We have to accept that there are many people in this country who haven’t come to terms with our new-found visibility and don’t like us. We’re not going to change their mind by sending the Thought Police round every time they challenge us. We have to convince them, and if we can’t convince them, then we at least have to argue our case for the benefit of uncommitted onlookers.

In his classic defence of freedom, John Stuart Mill said there was a difference between offence and harm. We need to think about that and take it on board. We mustn’t stop people doing or saying things just because they offend us. Too many people are offended by too many different things – including homosexuality. We should curb the freedom of others only if what they say or do causes harm – and being insulted is not the same as being beaten up.

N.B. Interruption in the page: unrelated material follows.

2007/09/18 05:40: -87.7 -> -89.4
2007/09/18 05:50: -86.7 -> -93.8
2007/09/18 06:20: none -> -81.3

Instead of trying to muzzle our critics, we should be defending their right to make their views known, and we should defend our right to argue.

Remember, one day the pendulum may swing back and our turn to be silenced might come again. There are many people who would love that. Only last month the Pope said the media portrayed homosexuality with too much sympathy and such a thing was, in his opinion, “inimical to the common good of society”.

So watch out boys: if you censor others they might well come round one day with the gag for you.